While most of Leung’s 10-point package is an extension of the initiatives started by Tsang, he pledged to tackle one area that his predecessor had shied away from: putting a stop to buyers from other Chinese cities who accounted for more than half of new property sales in the third quarter of last year.
“He has fired a warning shot and the message is clear,” said James To, a lawmaker from the Democratic Party. “He’s telling the market not to push him into rolling out even tougher measures. At the same time he’s buying time so he can formulate policies to boost supply and bring down prices in the long run.”
The government will restrict buyers of apartments on two sites it plans to sell next year to local residents, Leung said today, a week after flagging it will begin drafting laws that may be incorporated into land sale agreements to put restrictions on purchases by people outside of Hong Kong.
Leung, who was elected in March by a committee of mostly professionals, businessmen -- including the heads of the city’s biggest developers -- and lawmakers, pledged during his campaign to address the city’s widening income gap and public’s discontent that housing is becoming unaffordable for the general public. His credibility has been challenged by lawmakers after his home was found to have illegal building works and his development secretary stepped down to address corruption allegations.

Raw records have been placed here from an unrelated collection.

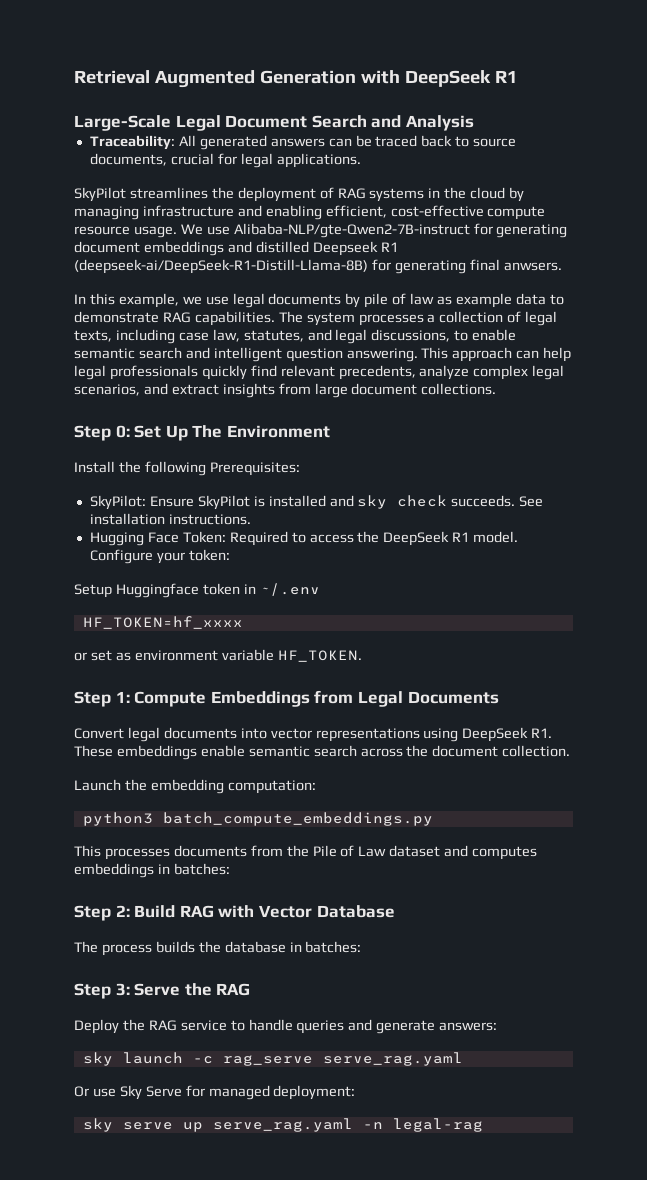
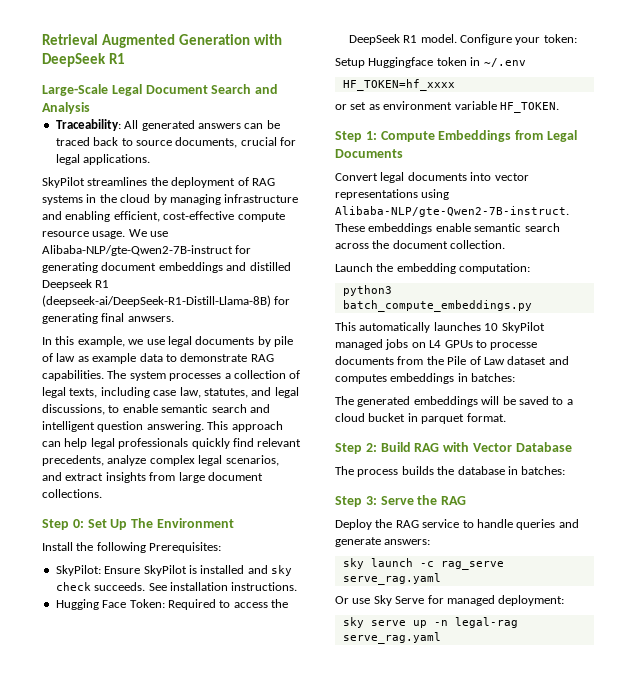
- Convert legal documents into vector representations using DeepSeek R1. These embeddings enable semantic search across the document collection.
+ Convert legal documents into vector representations using Alibaba-NLP/gte-Qwen2-7B-instruct. These embeddings enable semantic search across the document collection.
- This processes documents from the Pile of Law dataset and computes embeddings in batches:
+ This automatically launches 10 SkyPilot managed jobs on L4 GPUs to processe documents from the Pile of Law dataset and computes embeddings in batches:
+ The generated embeddings will be saved to a cloud bucket in parquet format.
- sky serve up serve_rag.yaml -n legal-rag
+ sky serve up -n legal-rag serve_rag.yaml

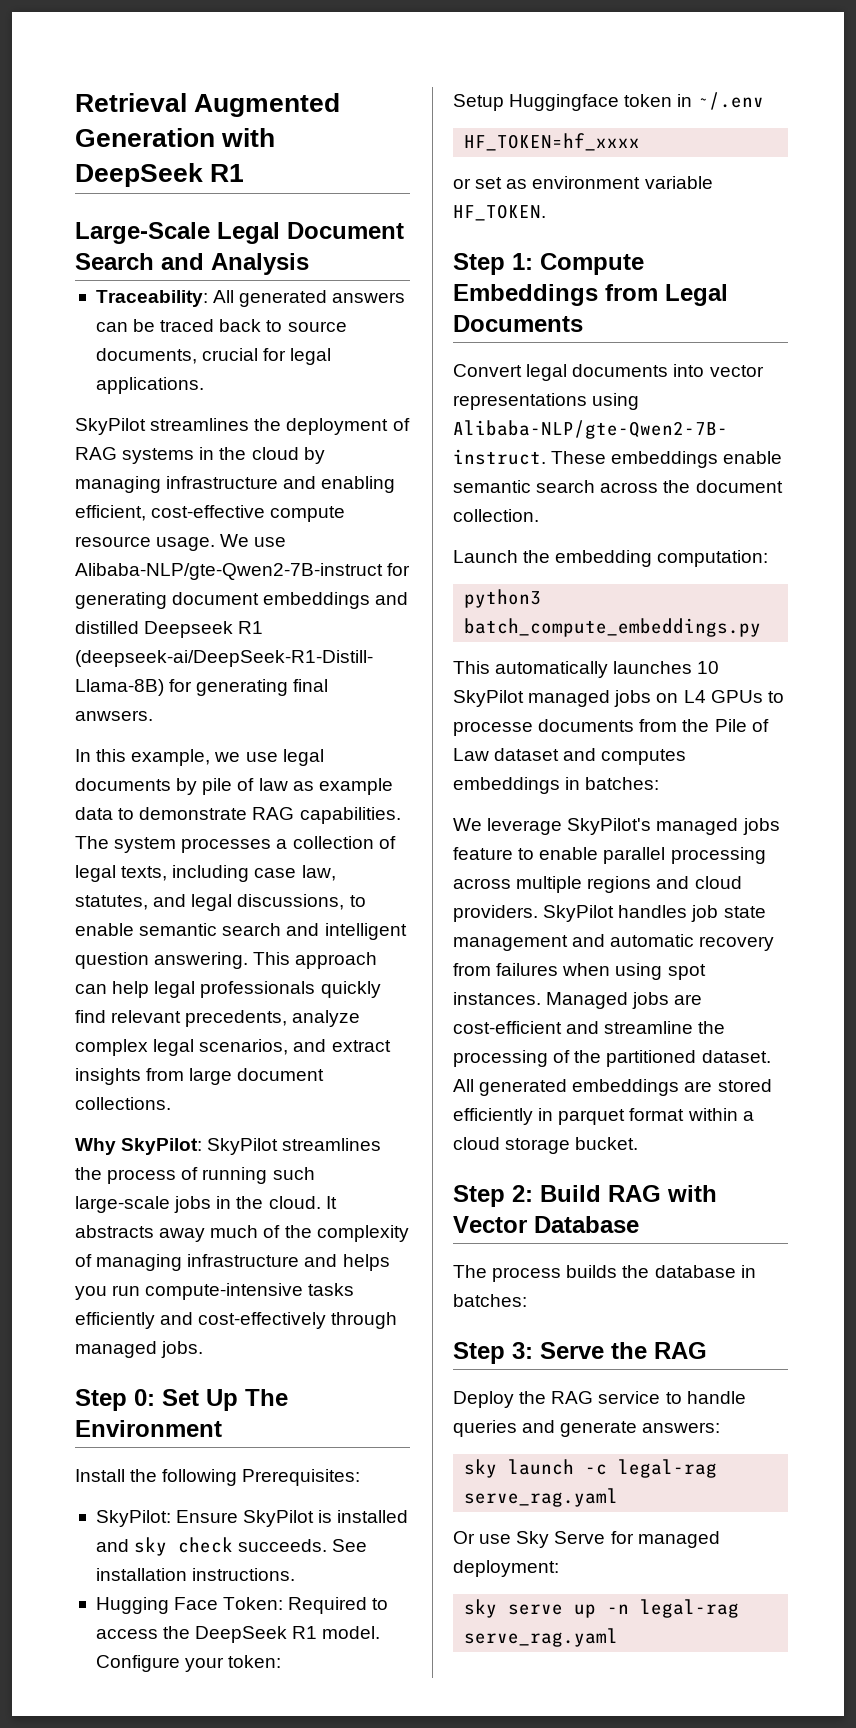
+ Why SkyPilot: SkyPilot streamlines the process of running such large-scale jobs in the cloud. It abstracts away much of the complexity of managing infrastructure and helps you run compute-intensive tasks efficiently and cost-effectively through managed jobs.
- The generated embeddings will be saved to a cloud bucket in parquet format.
+ We leverage SkyPilot's managed jobs feature to enable parallel processing across multiple regions and cloud providers. SkyPilot handles job state management and automatic recovery from failures when using spot instances. Managed jobs are cost-efficient and streamline the processing of the partitioned dataset. All generated embeddings are stored efficiently in parquet format within a cloud storage bucket.
- sky launch -c rag_serve serve_rag.yaml
+ sky launch -c legal-rag serve_rag.yaml

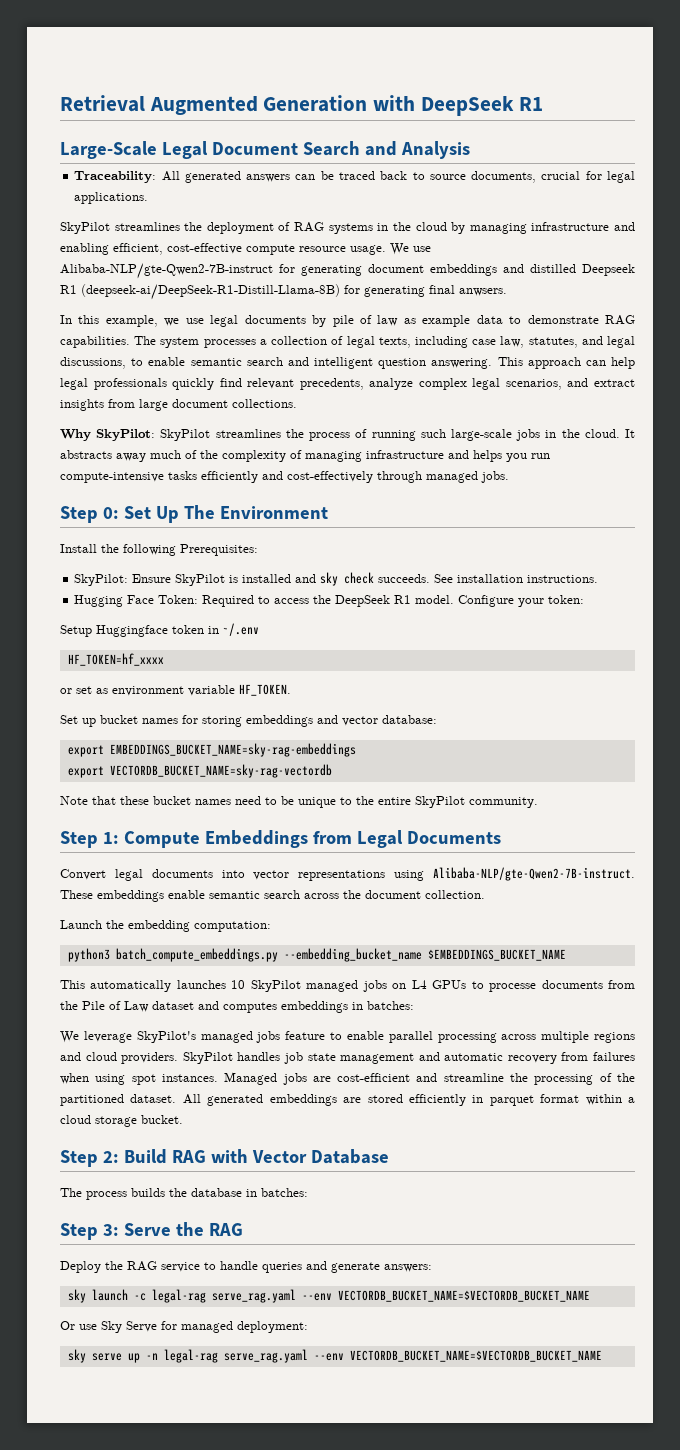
+ Set up bucket names for storing embeddings and vector database:
+ export EMBEDDINGS_BUCKET_NAME=sky-rag-embeddings
+ export VECTORDB_BUCKET_NAME=sky-rag-vectordb
+ Note that these bucket names need to be unique to the entire SkyPilot community.
- python3 batch_compute_embeddings.py
+ python3 batch_compute_embeddings.py --embedding_bucket_name $EMBEDDINGS_BUCKET_NAME
- sky launch -c legal-rag serve_rag.yaml
+ sky launch -c legal-rag serve_rag.yaml --env VECTORDB_BUCKET_NAME=$VECTORDB_BUCKET_NAME
- sky serve up -n legal-rag serve_rag.yaml
+ sky serve up -n legal-rag serve_rag.yaml --env VECTORDB_BUCKET_NAME=$VECTORDB_BUCKET_NAME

“To confront the real estate developers, he’ll need tremendous support from the community,” said Joseph Cheng, a professor in political science at the City University of Hong Kong. “It’s a very serious political struggle and at the moment he certainly doesn’t have the popularity and political support necessary.”

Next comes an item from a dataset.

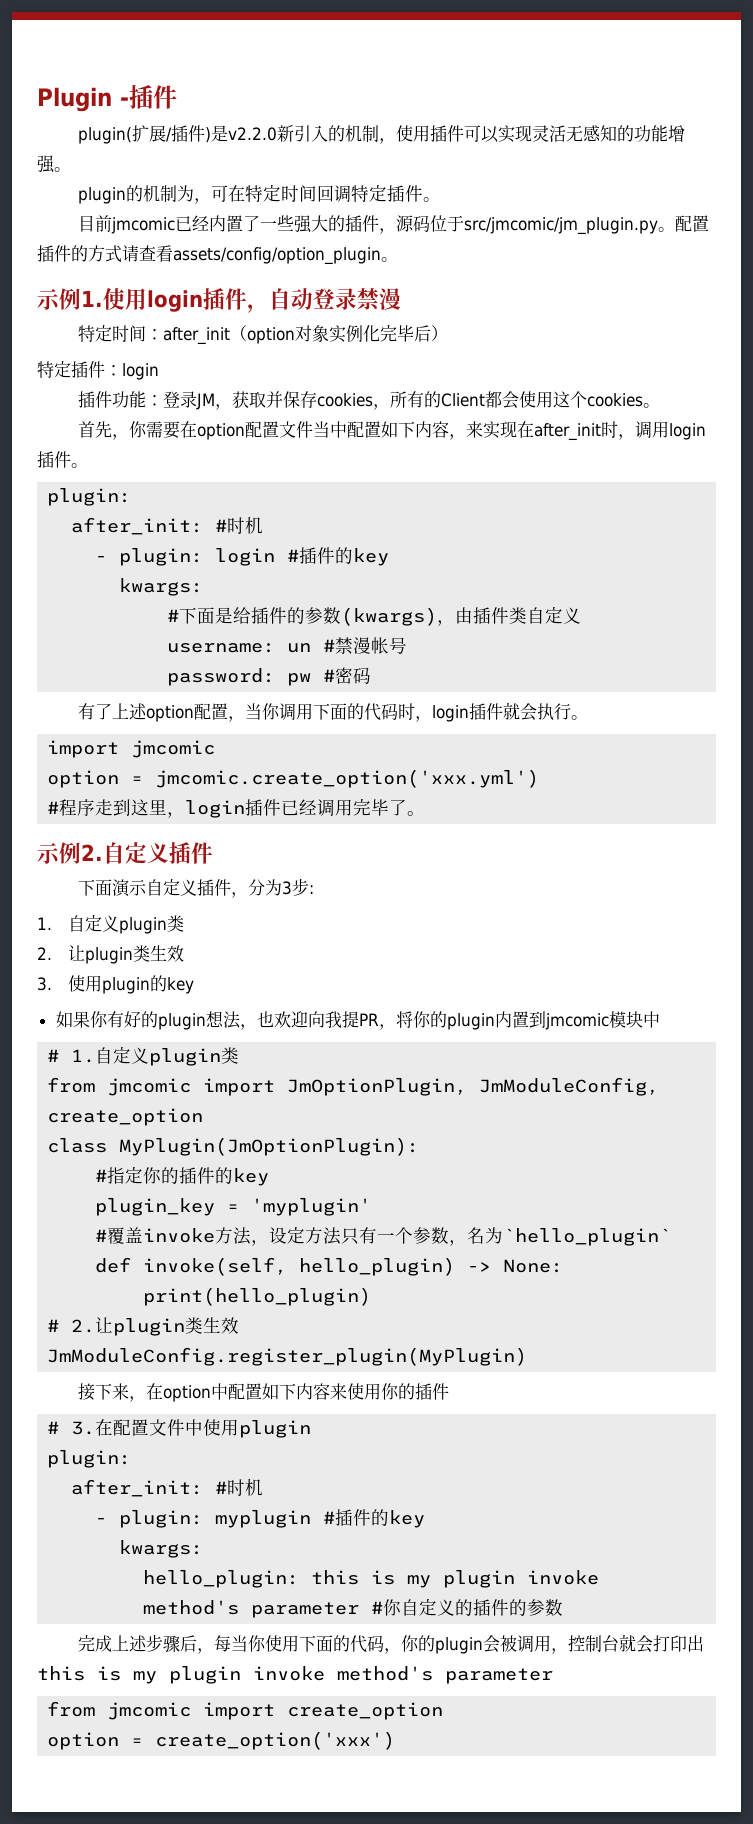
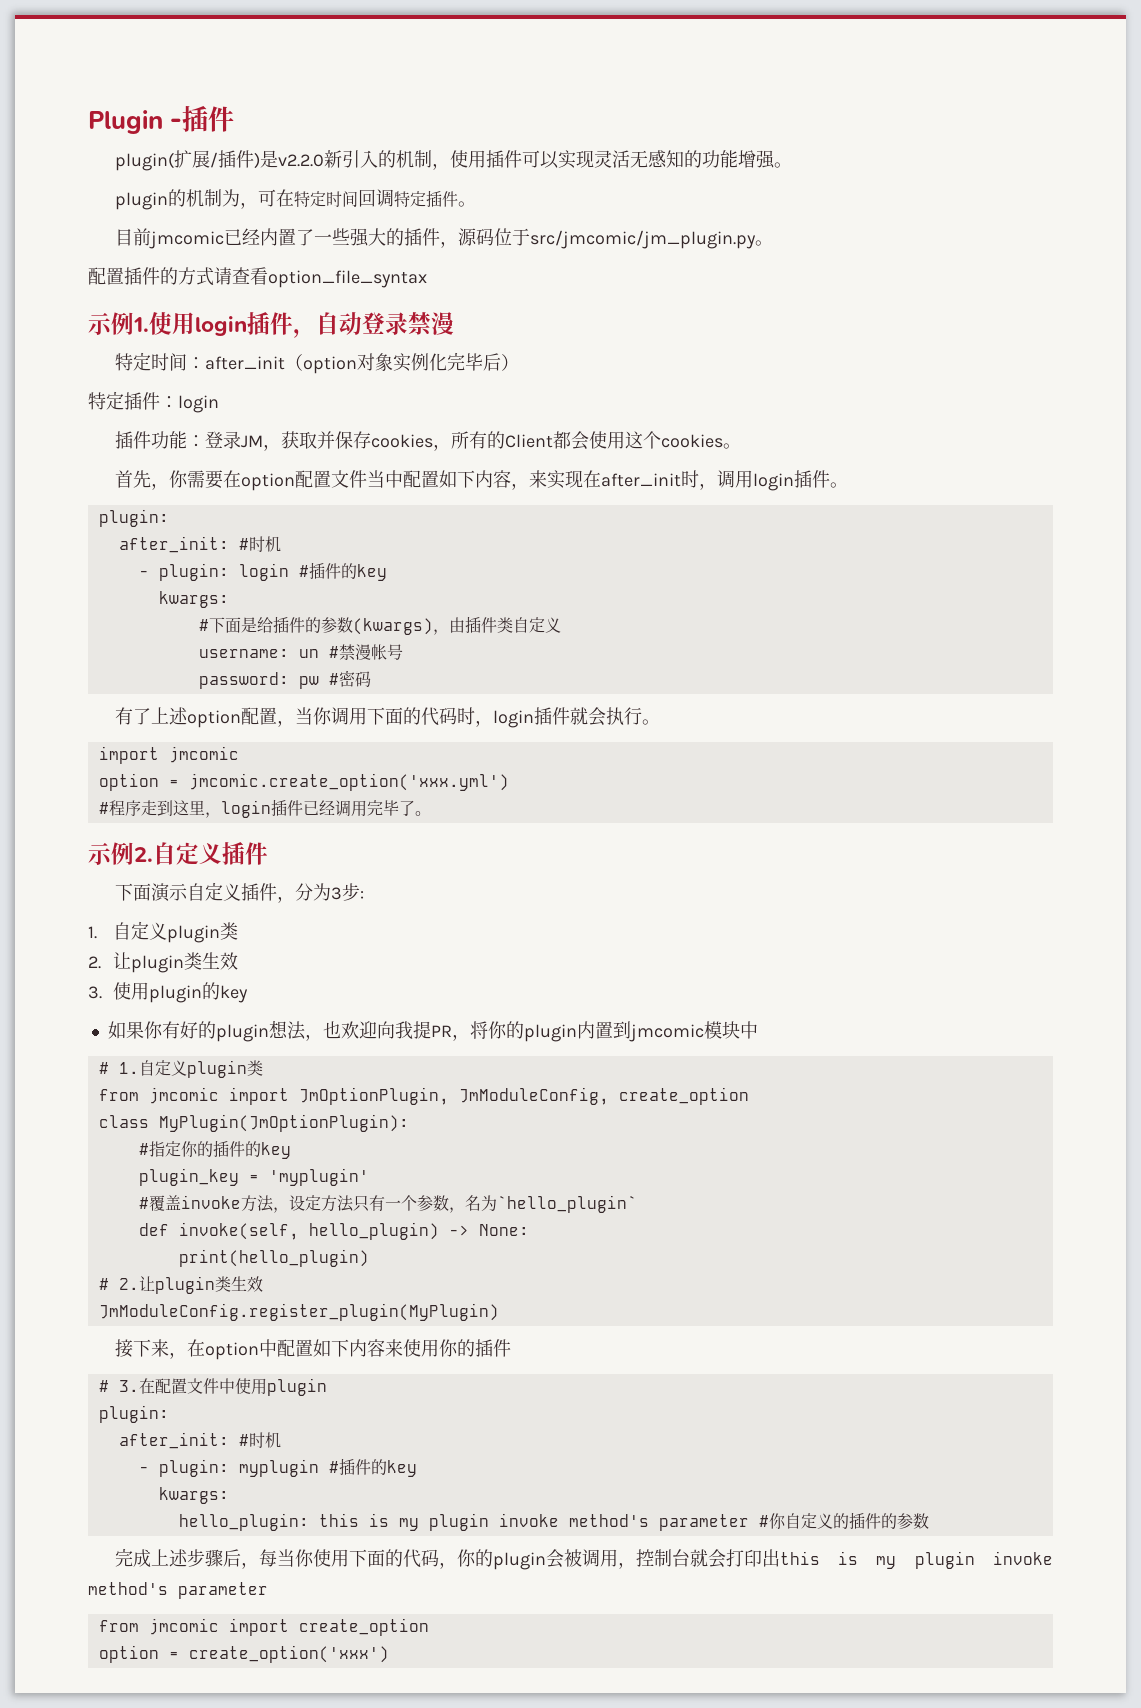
- 目前jmcomic已经内置了一些强大的插件，源码位于src/jmcomic/jm_plugin.py。配置插件的方式请查看assets/config/option_plugin。
+ 目前jmcomic已经内置了一些强大的插件，源码位于src/jmcomic/jm_plugin.py。
+ 配置插件的方式请查看option_file_syntax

Leung’s new measures will only boost housing supply by about 1,800 units in total, according to Centaline. The government expects developers to supply 65,000 private units over the next three to four years and will make available 75,000 public housing units for sale, Leung said Aug. 30.
A typical 600 square-foot apartment on Hong Kong Island costs an average of about HK$5.5 million, or HK$9,100 per square foot, according to estimates by Midland Holdings Ltd. (1200), the city’s biggest publicly traded realtor.
Leung, an adviser to both Tung and Tsang, may be reluctant to introduce overly stringent property curbs, worried that a pullback in home prices will lead to recession, according to Louis Chan, managing director for residential sales at Centaline.
China’s economy expanded 7.6 percent in the second quarter from a year earlier, the slowest pace in three years, as Europe’s debt crisis crimped exports and the government’s property crackdown cooled domestic demand. The slowdown may extend into a seventh quarter, with Deutsche Bank AG cutting its growth estimate for the three months through September to 7.5 percent from 7.9 percent.
“The global economy is in a very precarious state,” said Centaline’s Chan. “If he goes in hard at this point, it would be disastrous for the Hong Kong property market if the external environment suddenly deteriorates.”
With interest rates staying low, Leung will have to introduce more property curbs to rein in prices, according to K.W. Chau, the chair of the department of real estate and construction at the University of Hong Kong.
“Right now, he’s basically taking the same approach” as Tsang, said Chau. “For land and new apartments that are already included in the plan, it won’t change much even if you make them available sooner.”